REQUIREMENT
Only lines holding the string "margin" are wanted; copy each one from the material.

INFORMATION GIVEN
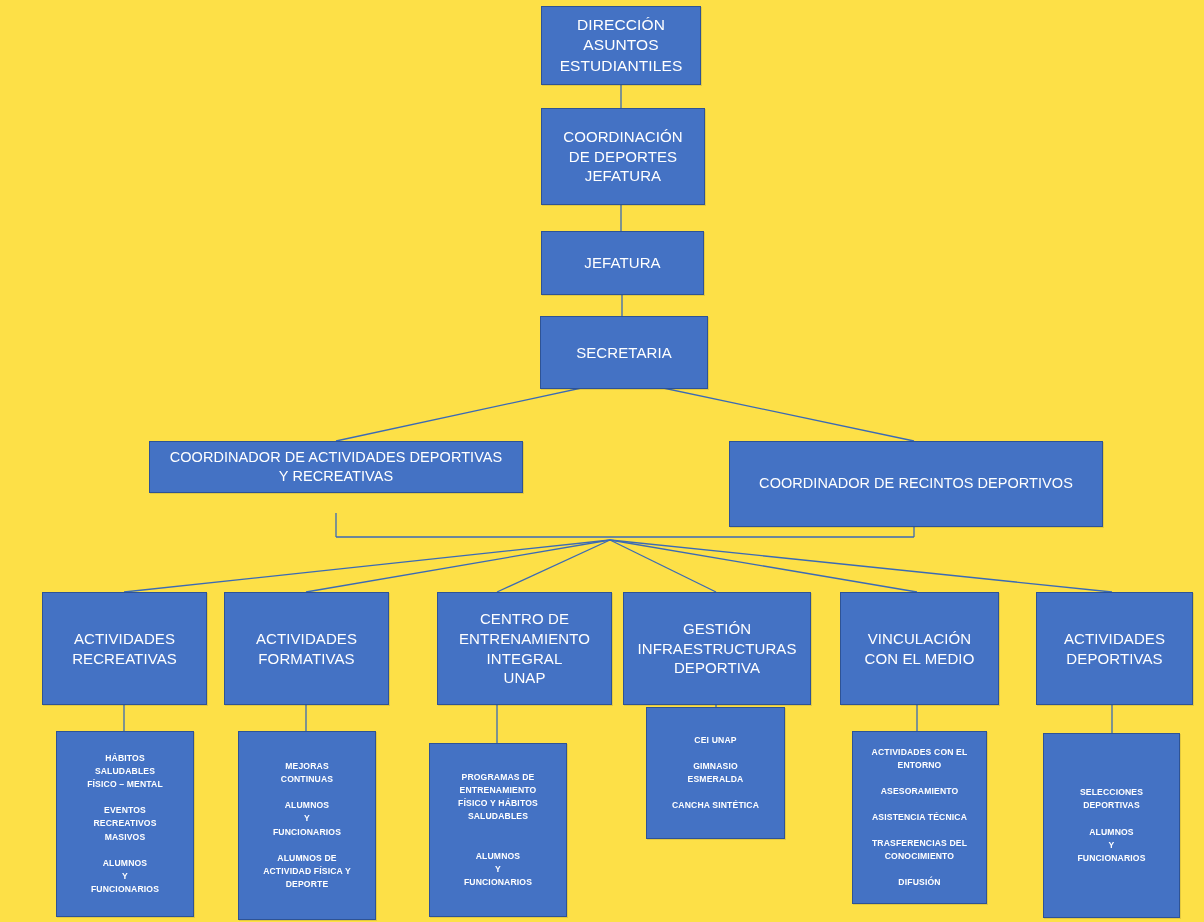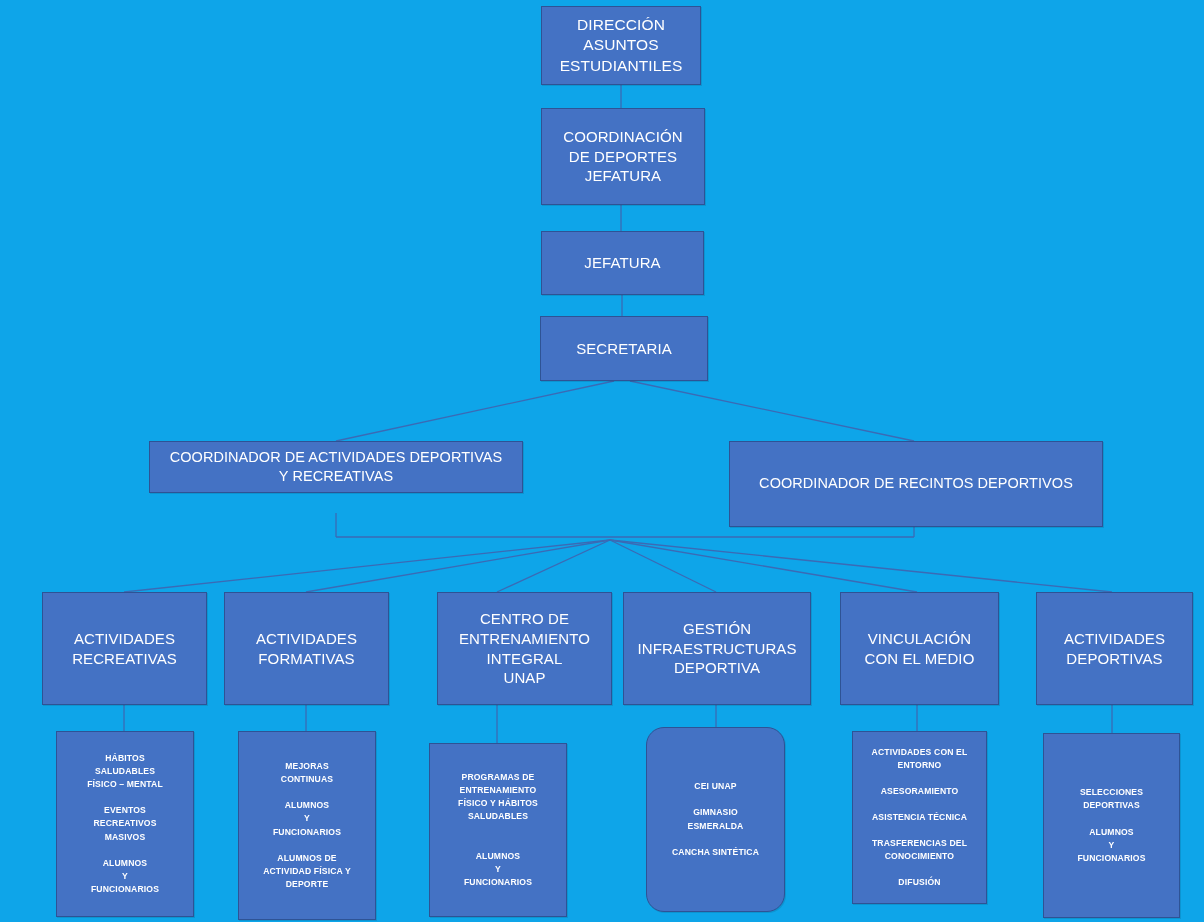--- a/index.html
+++ b/index.html
@@ -5,21 +5,21 @@
 <style>
   html, body {
     margin: 0;
     padding: 0;
     background: #ffffff;
   }
   #canvas {
     position: relative;
     width: 1204px;
     height: 922px;
-    background: #0ea5e9;
+    background: #fde047;
     overflow: hidden;
     font-family: "Liberation Sans", sans-serif;
   }
   #connectors {
     position: absolute;
     left: 0;
     top: 0;
     width: 1204px;
     height: 922px;
     pointer-events: none;
@@ -95,21 +95,21 @@
   <div class="node t-lg" style="left:541px; top:108px; width:164px; height:97px;">
     <span class="txt">COORDINACIÓN
 DE DEPORTES
 JEFATURA</span>
   </div>
 
   <div class="node t-lg" style="left:541px; top:231px; width:163px; height:64px;">
     <span class="txt">JEFATURA</span>
   </div>
 
-  <div class="node t-lg" style="left:540px; top:316px; width:168px; height:65px;">
+  <div class="node t-lg" style="left:540px; top:316px; width:168px; height:73px;">
     <span class="txt">SECRETARIA</span>
   </div>
 
   <div class="node t-md" style="left:149px; top:441px; width:374px; height:52px;">
     <span class="txt">COORDINADOR DE ACTIVIDADES DEPORTIVAS
 Y RECREATIVAS</span>
   </div>
 
   <div class="node t-md" style="left:729px; top:441px; width:374px; height:86px;">
     <span class="txt">COORDINADOR DE RECINTOS DEPORTIVOS</span>
@@ -180,21 +180,21 @@
 ENTRENAMIENTO
 FÍSICO Y HÁBITOS
 SALUDABLES
 
 
 ALUMNOS
 Y
 FUNCIONARIOS</span>
   </div>
 
-  <div class="node t-sm" style="left:646px; top:727px; width:139px; height:185px;border-radius:18px;">
+  <div class="node t-sm" style="left:646px; top:707px; width:139px; height:132px;">
     <span class="txt">CEI UNAP
 
 GIMNASIO
 ESMERALDA
 
 CANCHA SINTÉTICA</span>
   </div>
 
   <div class="node t-sm" style="left:852px; top:731px; width:135px; height:173px;">
     <span class="txt">ACTIVIDADES CON EL

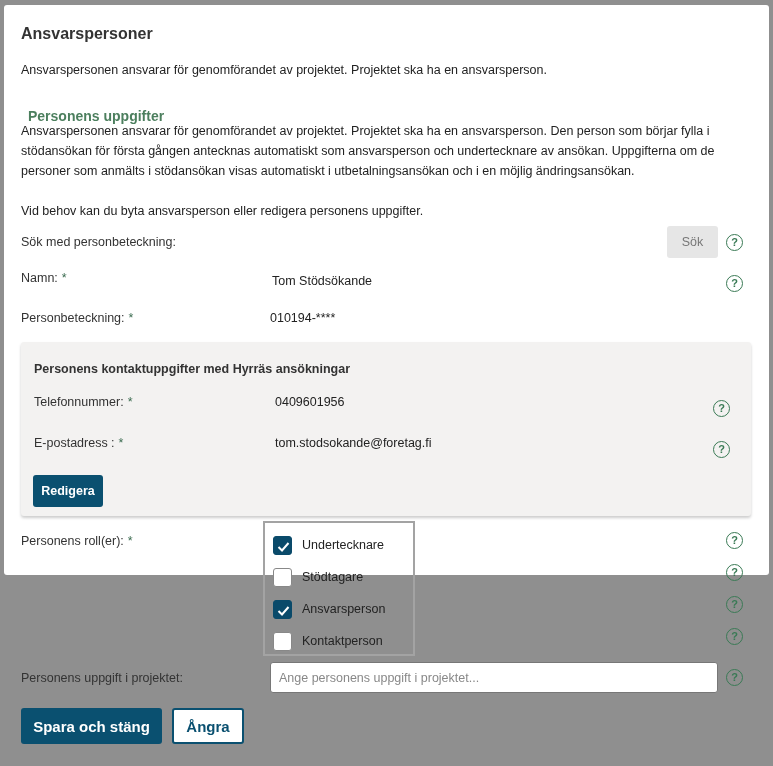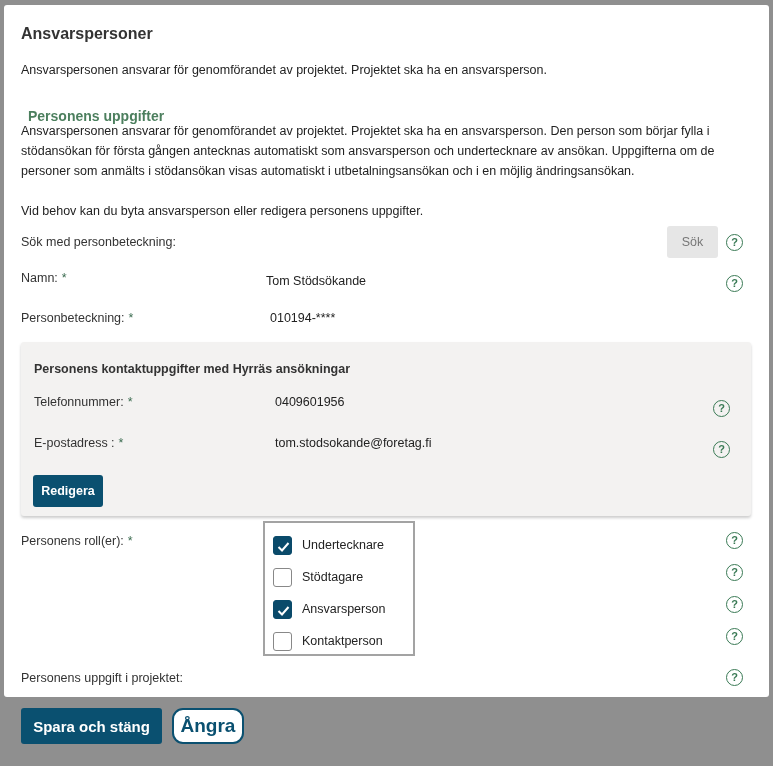--- a/index.html
+++ b/index.html
@@ -5,21 +5,21 @@
   * { box-sizing: border-box; }
   html, body { margin: 0; padding: 0; }
   body {
     width: 773px; height: 766px; overflow: hidden;
     background: #8f8f8f;
     font-family: "Liberation Sans", "DejaVu Sans", sans-serif;
     color: #222;
     position: relative;
   }
   .modal {
-    position: absolute; left: 4px; top: 5px; width: 765px; height: 692px;
+    position: absolute; left: 4px; top: 5px; width: 765px; height: 570px;
     background: #fff; border-radius: 3px;
   }
   h2.title {
     position: absolute; left: 17px; top: 20px; margin: 0;
     font-size: 16px; font-weight: bold; color: #333;
   }
   .intro { position: absolute; left: 17px; top: 58px; font-size: 12.5px; color: #222; }
   h3.sub {
     position: absolute; left: 8px; top: 87px; margin: 16px;
     font-size: 14px; font-weight: bold; color: #4c7f5e;
@@ -88,42 +88,42 @@
   }
   .task-input::placeholder { color: #888; }
 
   .save-btn {
     position: absolute; left: 17px; top: 703px; width: 141px; height: 36px;
     background: #0a5070; color: #fff; border: none; border-radius: 3px;
     font-size: 15px; font-weight: bold; font-family: "Liberation Sans", sans-serif;
   }
   .cancel-btn {
     position: absolute; left: 168px; top: 703px; width: 72px; height: 36px;
-    background: #fff; color: #0a5070; border: 2px solid #0a5070; border-radius: 11px;
-    font-size: 19px; font-weight: bold; font-family: "Liberation Sans", sans-serif;
+    background: #fff; color: #0a5070; border: 2px solid #0a5070; border-radius: 3px;
+    font-size: 15px; font-weight: bold; font-family: "Liberation Sans", sans-serif;
   }
 </style>
 </head>
 <body>
 
 <div class="modal">
   <h2 class="title">Ansvarspersoner</h2>
   <div class="intro">Ansvarspersonen ansvarar för genomförandet av projektet. Projektet ska ha en ansvarsperson.</div>
   <h3 class="sub">Personens uppgifter</h3>
   <div class="para">Ansvarspersonen ansvarar för genomförandet av projektet. Projektet ska ha en ansvarsperson. Den person som börjar fylla i stödansökan för första gången antecknas automatiskt som ansvarsperson och undertecknare av ansökan. Uppgifterna om de personer som anmälts i stödansökan visas automatiskt i utbetalningsansökan och i en möjlig ändringsansökan.</div>
   <div class="para2">Vid behov kan du byta ansvarsperson eller redigera personens uppgifter.</div>
 
   <div class="label" style="left:17px; top:230px;">Sök med personbeteckning:</div>
   <button class="sok-btn">Sök</button>
   <div class="help" style="left:722px; top:229px;">?</div>
 
   <div class="label" style="left:17px; top:266px;">
     <span>Namn:</span><span class="req">*</span>
   </div>
-  <div class="value" style="left:262px; top:269px;">Tom Stödsökande</div>
+  <div class="value" style="left:268px; top:269px;">Tom Stödsökande</div>
   <div class="help" style="left:722px; top:270px;">?</div>
 
   <div class="label" style="left:17px; top:306px;">
     <span>Personbeteckning:</span><span class="req">*</span>
   </div>
   <div class="value" style="left:266px; top:306px;">010194-****</div>
 
   <div class="contact-panel">
     <div class="panel-title">Personens kontaktuppgifter med Hyrräs ansökningar</div>
     <div class="label" style="left:13px; top:53px;">
@@ -169,17 +169,18 @@
       </span>
       <span class="cb-label">Ansvarsperson</span>
     </div>
   </div>
   <div class="help" style="left:722px; top:527px;">?</div>
   <div class="help" style="left:722px; top:559px;">?</div>
   <div class="help" style="left:722px; top:591px;">?</div>
   <div class="help" style="left:722px; top:623px;">?</div>
 
   <div class="label" style="left:17px; top:666px;">Personens uppgift i projektet:</div>
+  <input class="task-input" type="text" placeholder="Ange personens uppgift i projektet..." style="">
   <div class="help" style="left:722px; top:664px;">?</div>
 
   <button class="save-btn">Spara och stäng</button>
   <button class="cancel-btn">Ångra</button>
 </div>
 
 </body></html>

ANSWER BOX
     margin: 0;
   html, body { margin: 0; padding: 0; }
     position: absolute; left: 17px; top: 20px; margin: 0;
     position: absolute; left: 8px; top: 87px; margin: 16px;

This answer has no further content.